WORK INSTRUCTION » Omit the images and reproduce the rest of the entries exactly.

[Image comparison data]

= = = = = = =

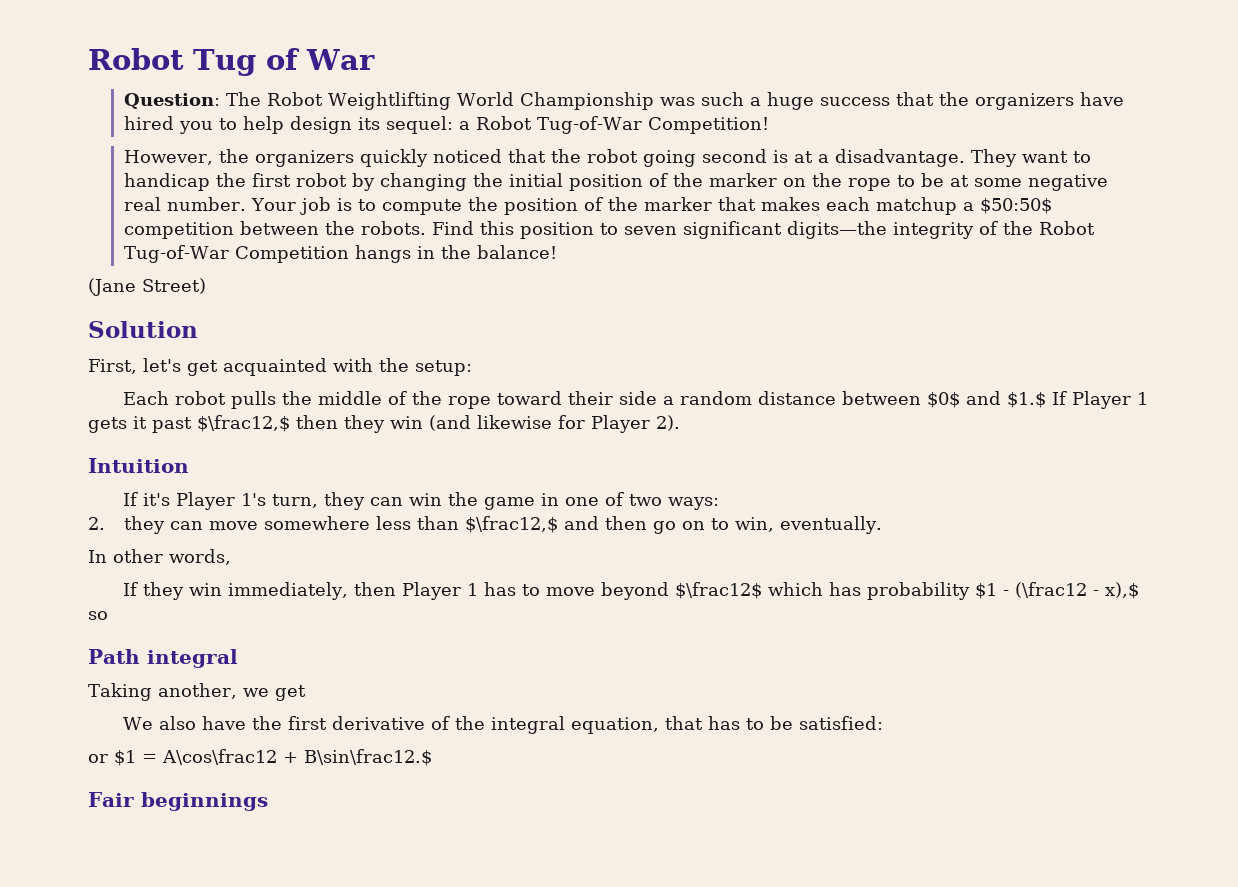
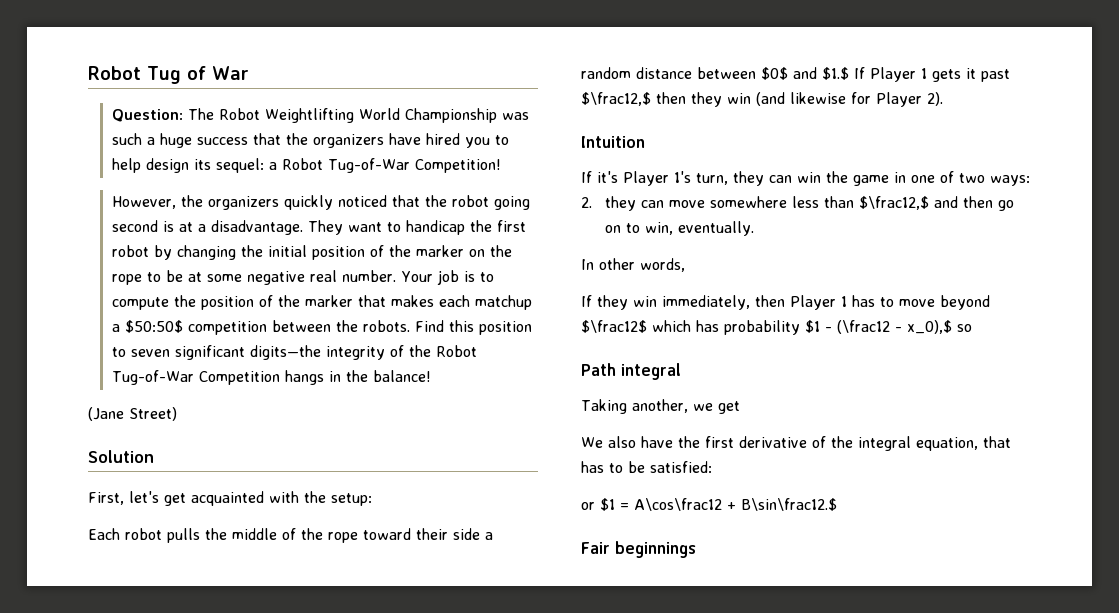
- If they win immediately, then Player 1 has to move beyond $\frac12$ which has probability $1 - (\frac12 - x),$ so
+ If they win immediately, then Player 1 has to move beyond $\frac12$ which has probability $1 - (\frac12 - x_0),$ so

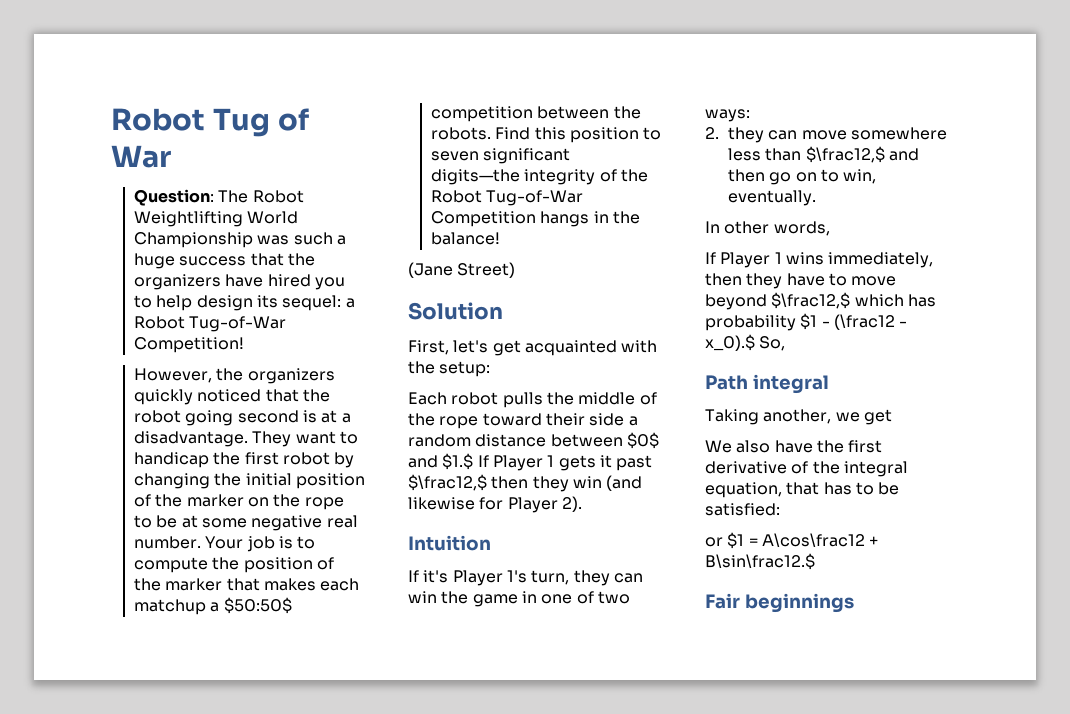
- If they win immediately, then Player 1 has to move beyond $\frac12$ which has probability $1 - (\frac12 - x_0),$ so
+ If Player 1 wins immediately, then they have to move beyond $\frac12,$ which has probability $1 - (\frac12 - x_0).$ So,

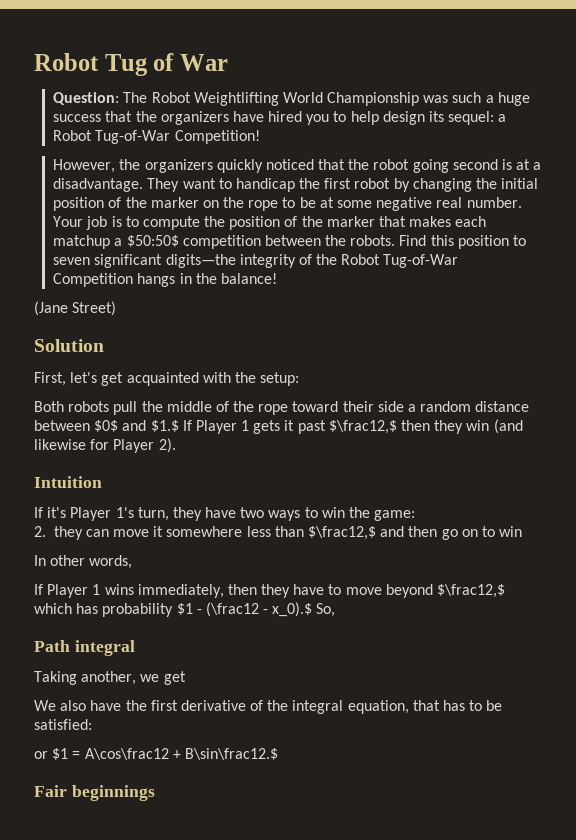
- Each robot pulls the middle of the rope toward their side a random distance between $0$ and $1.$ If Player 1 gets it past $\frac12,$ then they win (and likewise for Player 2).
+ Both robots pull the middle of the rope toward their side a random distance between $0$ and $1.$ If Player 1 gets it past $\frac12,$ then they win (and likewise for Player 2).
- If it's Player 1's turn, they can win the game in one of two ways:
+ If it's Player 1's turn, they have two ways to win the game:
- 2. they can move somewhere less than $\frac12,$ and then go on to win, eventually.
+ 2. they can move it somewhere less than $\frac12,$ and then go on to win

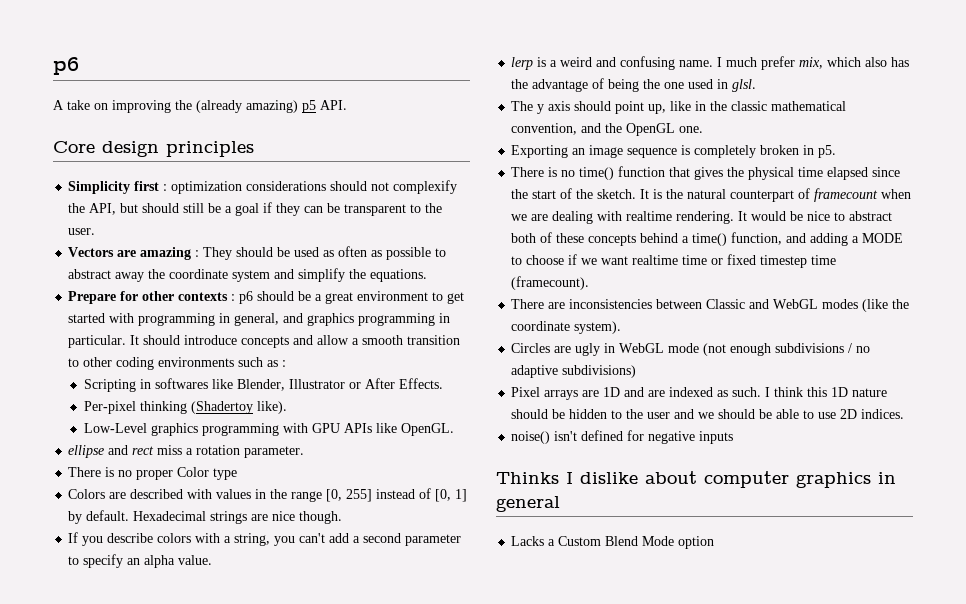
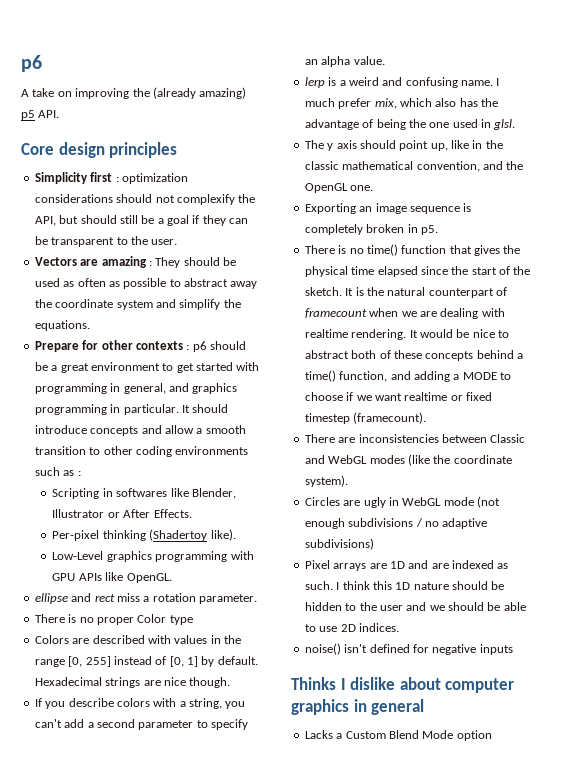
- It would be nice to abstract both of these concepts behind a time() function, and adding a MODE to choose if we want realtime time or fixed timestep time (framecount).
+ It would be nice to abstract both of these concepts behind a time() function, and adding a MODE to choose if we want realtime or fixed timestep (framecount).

= = = = = = =

OUTPUT »
- If they win immediately, then Player 1 has to move beyond $\frac12$ which has probability $1 - (\frac12 - x),$ so
+ If they win immediately, then Player 1 has to move beyond $\frac12$ which has probability $1 - (\frac12 - x_0),$ so

- If they win immediately, then Player 1 has to move beyond $\frac12$ which has probability $1 - (\frac12 - x_0),$ so
+ If Player 1 wins immediately, then they have to move beyond $\frac12,$ which has probability $1 - (\frac12 - x_0).$ So,

- Each robot pulls the middle of the rope toward their side a random distance between $0$ and $1.$ If Player 1 gets it past $\frac12,$ then they win (and likewise for Player 2).
+ Both robots pull the middle of the rope toward their side a random distance between $0$ and $1.$ If Player 1 gets it past $\frac12,$ then they win (and likewise for Player 2).
- If it's Player 1's turn, they can win the game in one of two ways:
+ If it's Player 1's turn, they have two ways to win the game:
- 2. they can move somewhere less than $\frac12,$ and then go on to win, eventually.
+ 2. they can move it somewhere less than $\frac12,$ and then go on to win

- It would be nice to abstract both of these concepts behind a time() function, and adding a MODE to choose if we want realtime time or fixed timestep time (framecount).
+ It would be nice to abstract both of these concepts behind a time() function, and adding a MODE to choose if we want realtime or fixed timestep (framecount).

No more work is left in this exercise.